Proctoporus xestus
- Conservation status: Least Concern (IUCN 3.1)

Scientific classification
- Kingdom: Animalia
- Phylum: Chordata
- Class: Reptilia
- Order: Squamata
- Family: Gymnophthalmidae
- Genus: Proctoporus
- Species: P. xestus
- Binomial name: Proctoporus xestus (Uzzell, 1969)
- Synonyms: Opipeuter xestus Uzzell, 1969; Proctoporus xestus — Goicoechea et al., 2012;

= Proctoporus xestus =

- Genus: Proctoporus
- Species: xestus
- Authority: (Uzzell, 1969)
- Conservation status: LC
- Synonyms: Opipeuter xestus , Uzzell, 1969, Proctoporus xestus , — Goicoechea et al., 2012

Species of lizard

Proctoporus xestus, or the river teiid, is a species of lizard in the family Gymnophthalmidae.

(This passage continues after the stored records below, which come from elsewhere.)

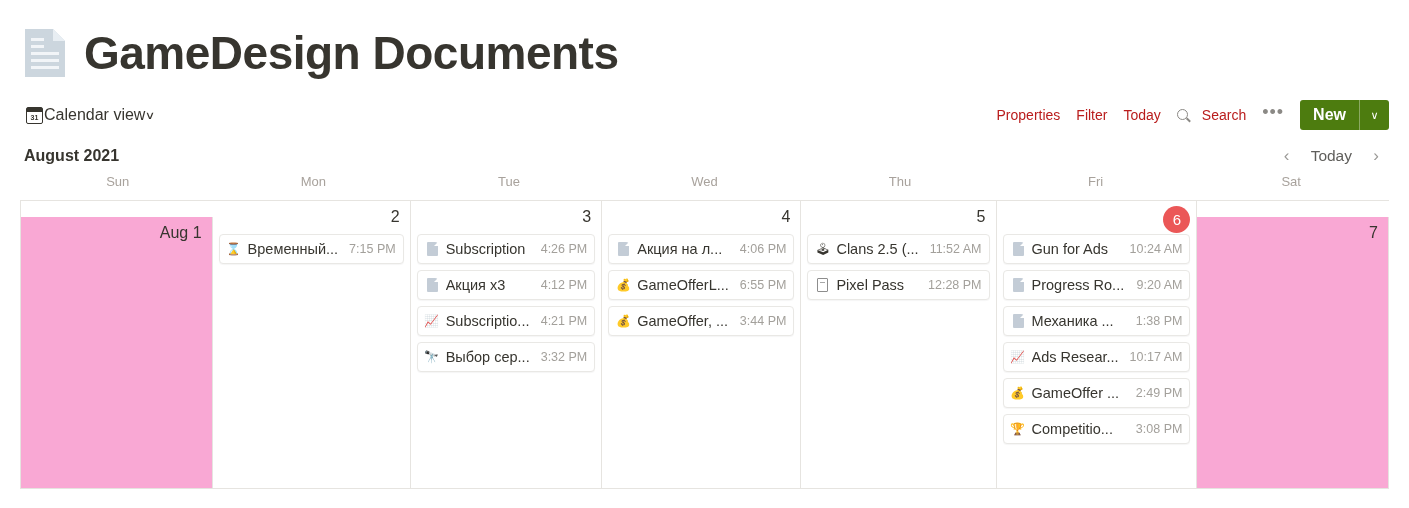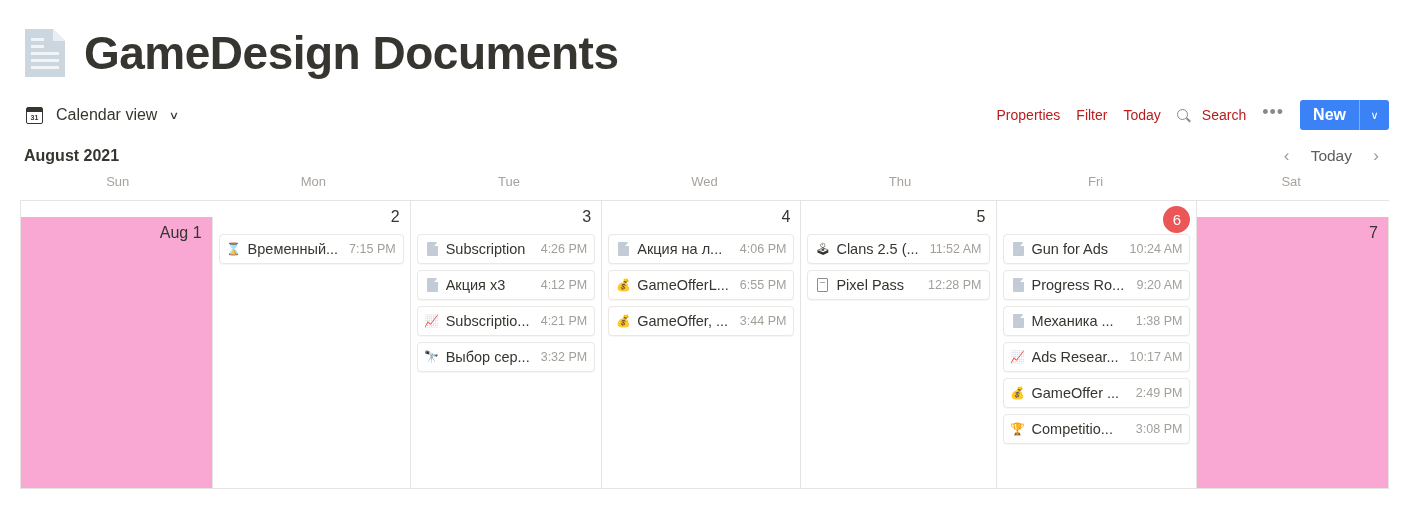--- a/index.html
+++ b/index.html
@@ -47,7 +47,7 @@
   .view-tab {
     display: flex;
     align-items: center;
-    gap: 13px;
+    gap: 1px;
     font-size: 16px;
     color: #37352f;
     cursor: pointer;

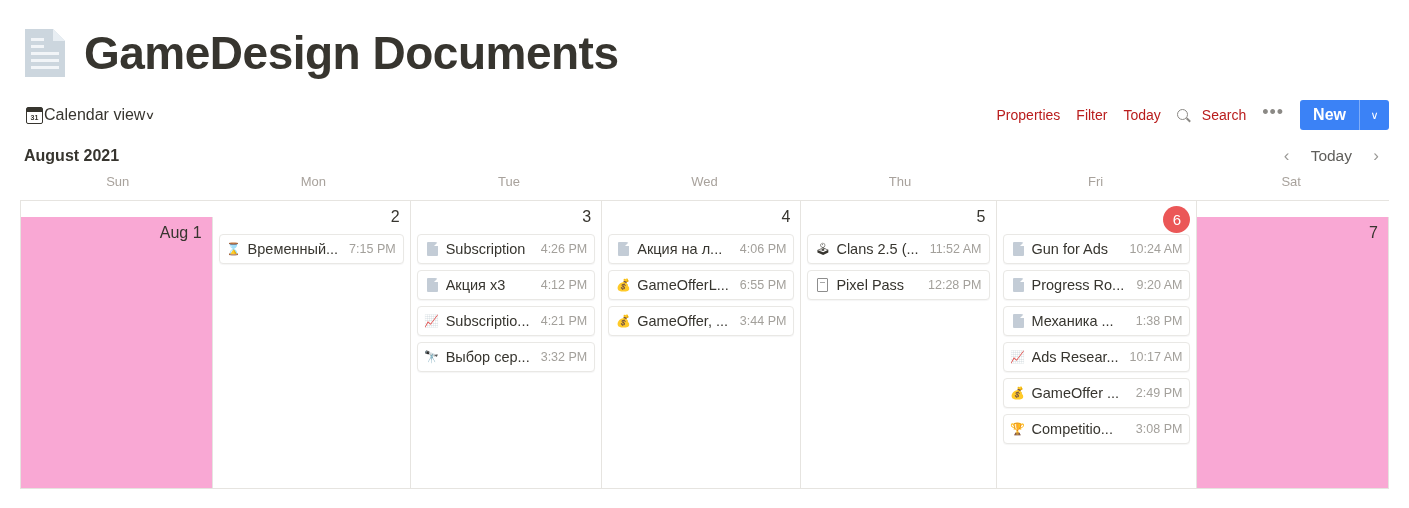--- a/index.html
+++ b/index.html
@@ -127,7 +127,7 @@
   .new-btn {
     display: flex;
     align-items: stretch;
-    background: #3b82f6;
+    background: #4d7c0f;
     border-radius: 3px;
     overflow: hidden;
     height: 30px;

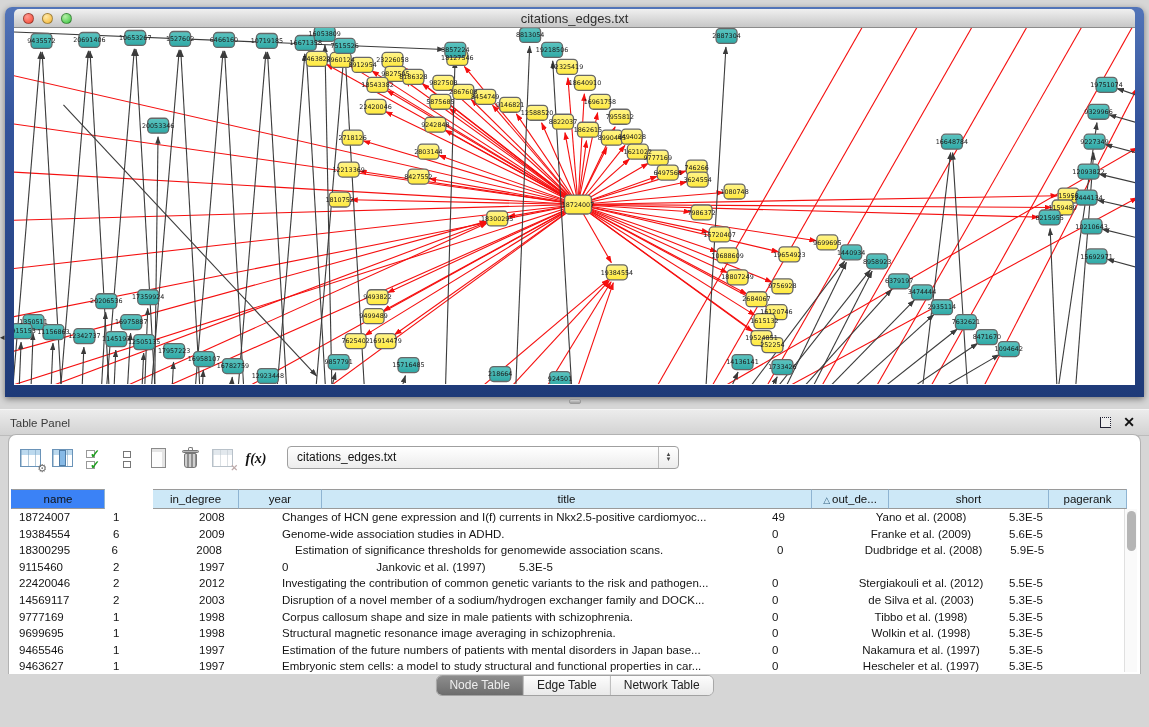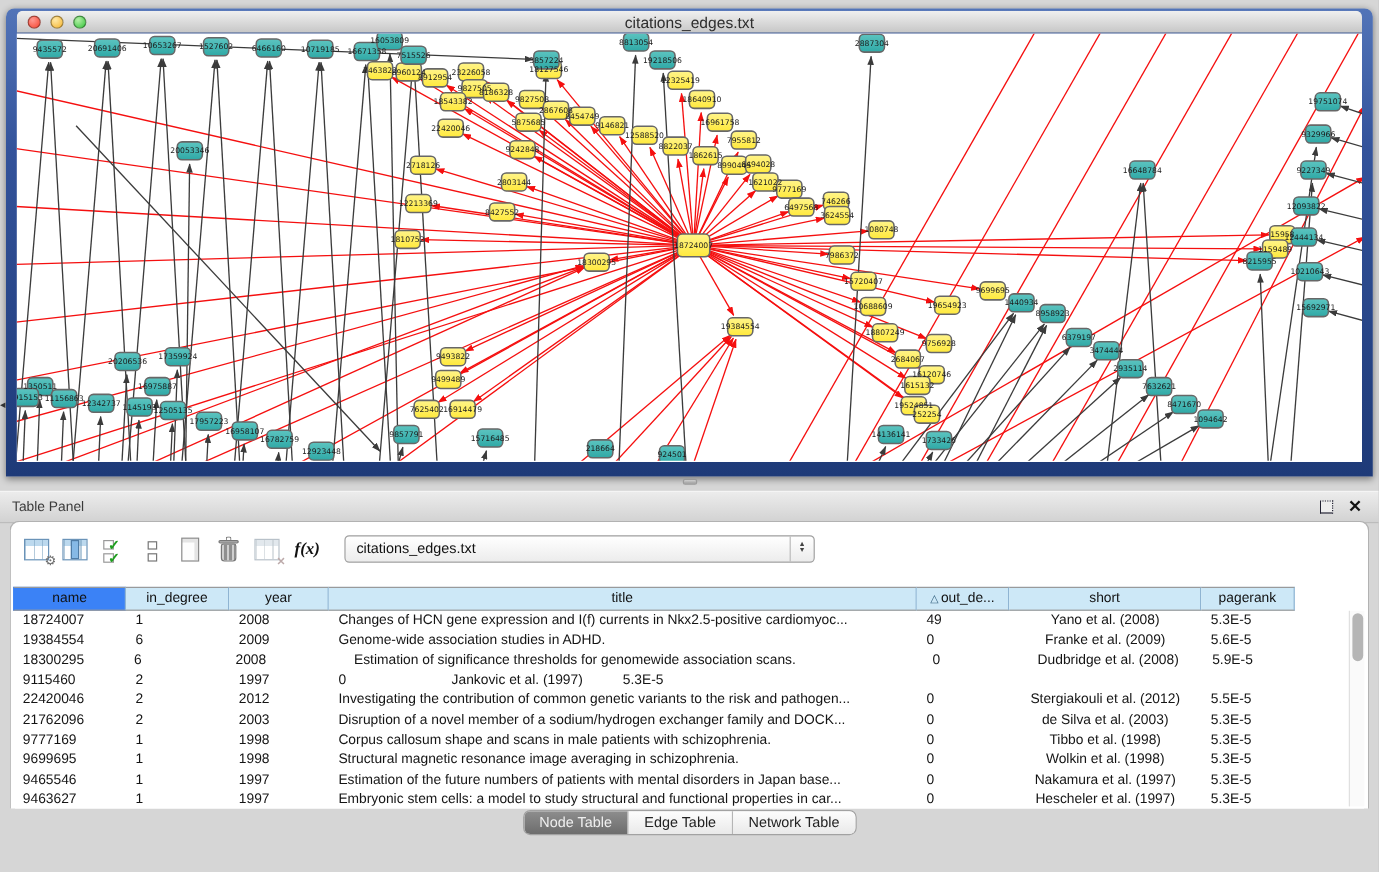--- a/index.html
+++ b/index.html
@@ -550,7 +550,7 @@
 
     <div class="thead" id="thead">
         <div class="th first" style="width: 94px;">name</div>
-        <div class="th" style="width: 86px;">in_degree</div>
+        <div class="th" style="width: 86px; margin-left: 48px;">in_degree</div>
         <div class="th" style="width: 83px;">year</div>
         <div class="th" style="width: 490px;">title</div>
         <div class="th" style="width: 77px;"><span class="sort-glyph">△</span>out_de...</div>

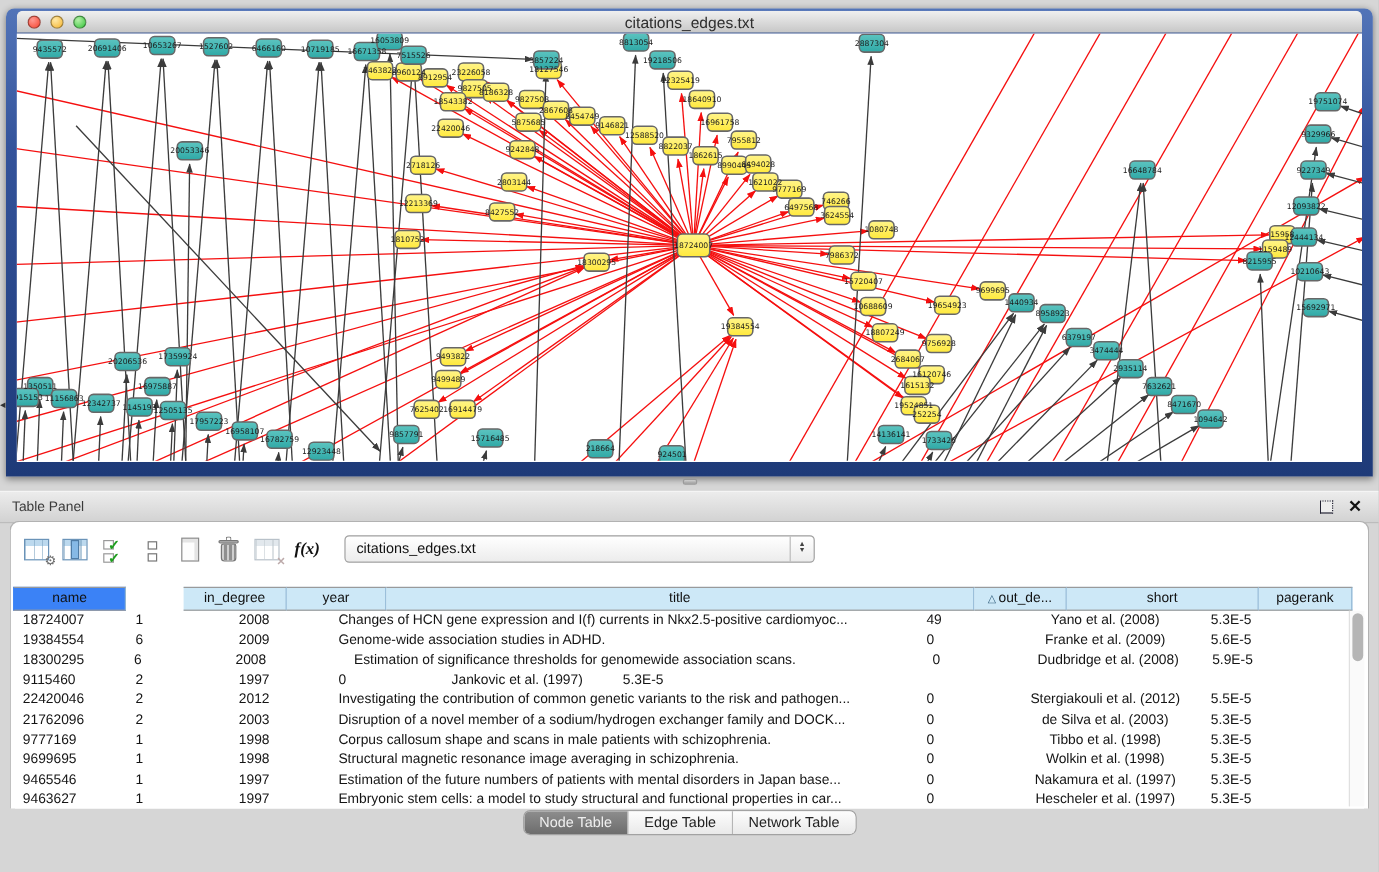--- a/index.html
+++ b/index.html
@@ -603,7 +603,7 @@
           <div class="td" style="width: 78px;">5.5E-5</div>
         </div>
         <div class="tr">
-          <div class="td" style="width: 94px;">21762096</div>
+          <div class="td" style="width: 94px;">14569117</div>
           <div class="td" style="width: 86px;">2</div>
           <div class="td" style="width: 83px;">2003</div>
           <div class="td" style="width: 490px;">Disruption of a novel member of a sodium/hydrogen exchanger family and DOCK...</div>

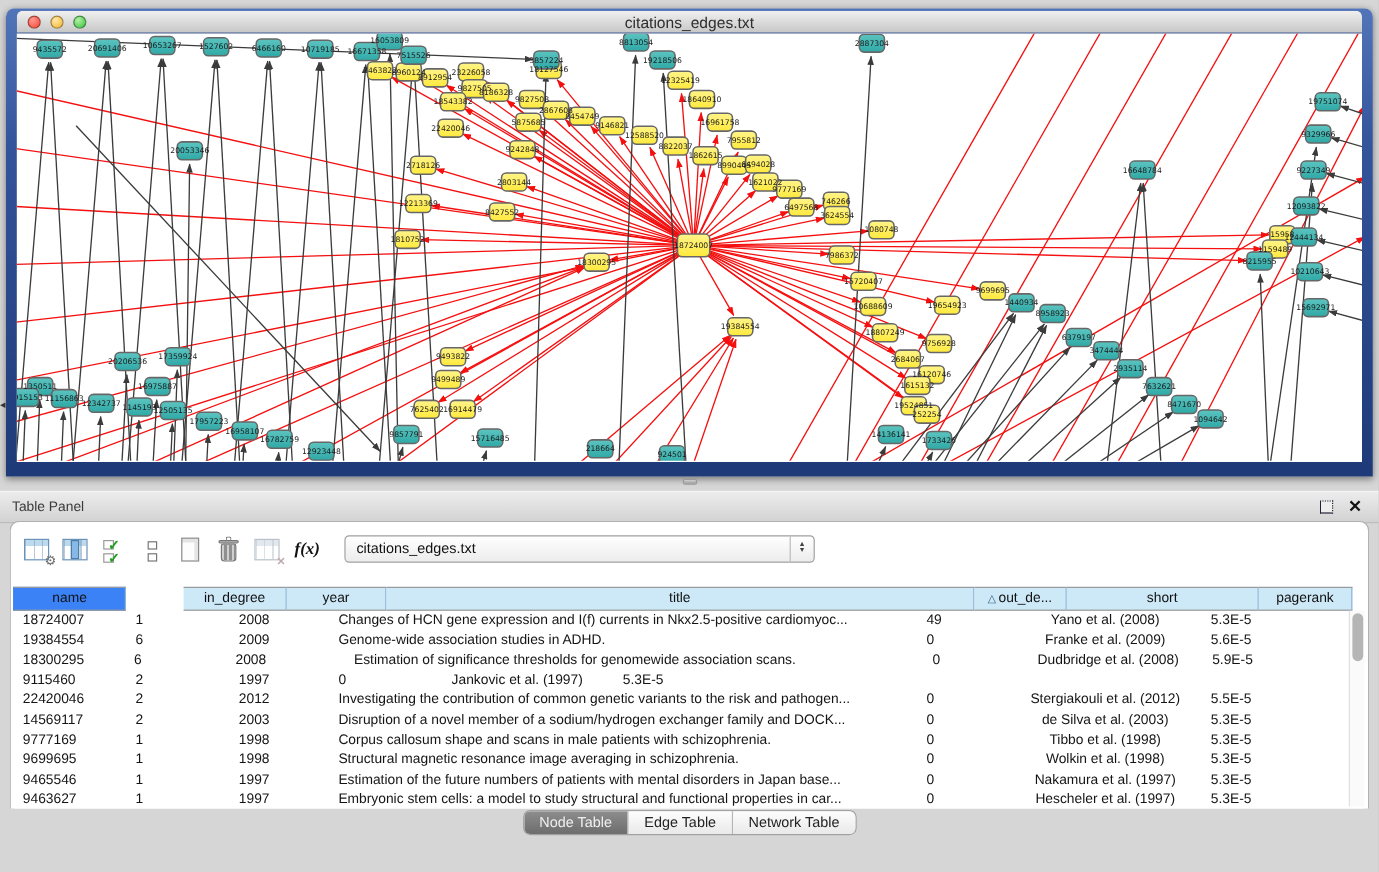--- a/index.html
+++ b/index.html
@@ -615,7 +615,7 @@
           <div class="td" style="width: 94px;">9777169</div>
           <div class="td" style="width: 86px;">1</div>
           <div class="td" style="width: 83px;">1998</div>
-          <div class="td" style="width: 490px;">Corpus callosum shape and scans in male patients with schizophrenia.</div>
+          <div class="td" style="width: 490px;">Corpus callosum shape and size in male patients with schizophrenia.</div>
           <div class="td" style="width: 77px;">0</div>
           <div class="td center" style="width: 160px;">Tibbo et al. (1998)</div>
           <div class="td" style="width: 78px;">5.3E-5</div>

The species is endemic to South America.

==Geographic range==
P. xestus occurs from central Peru to Bolivia (Chuquisaca, Cochabamba, and Santa Cruz departments) and northern Argentina (Jujuy, and Salta provinces).

==Habitat==
The preferred natural habitats of P. xestus are Yungas forest and wet montane grassland, at elevations of 1000–3600 m above sea level.

==Description==
P. xestus may attain a snout-to-vent length (SVL) of 5.8 cm. The tail length is almost twice the SVL.

==Reproduction==
P. xestus is oviparous.

==Taxonomy==
P. xestus is the type species of the genus Opipeuter Uzzell, 1969, now synonymized with Proctoporus.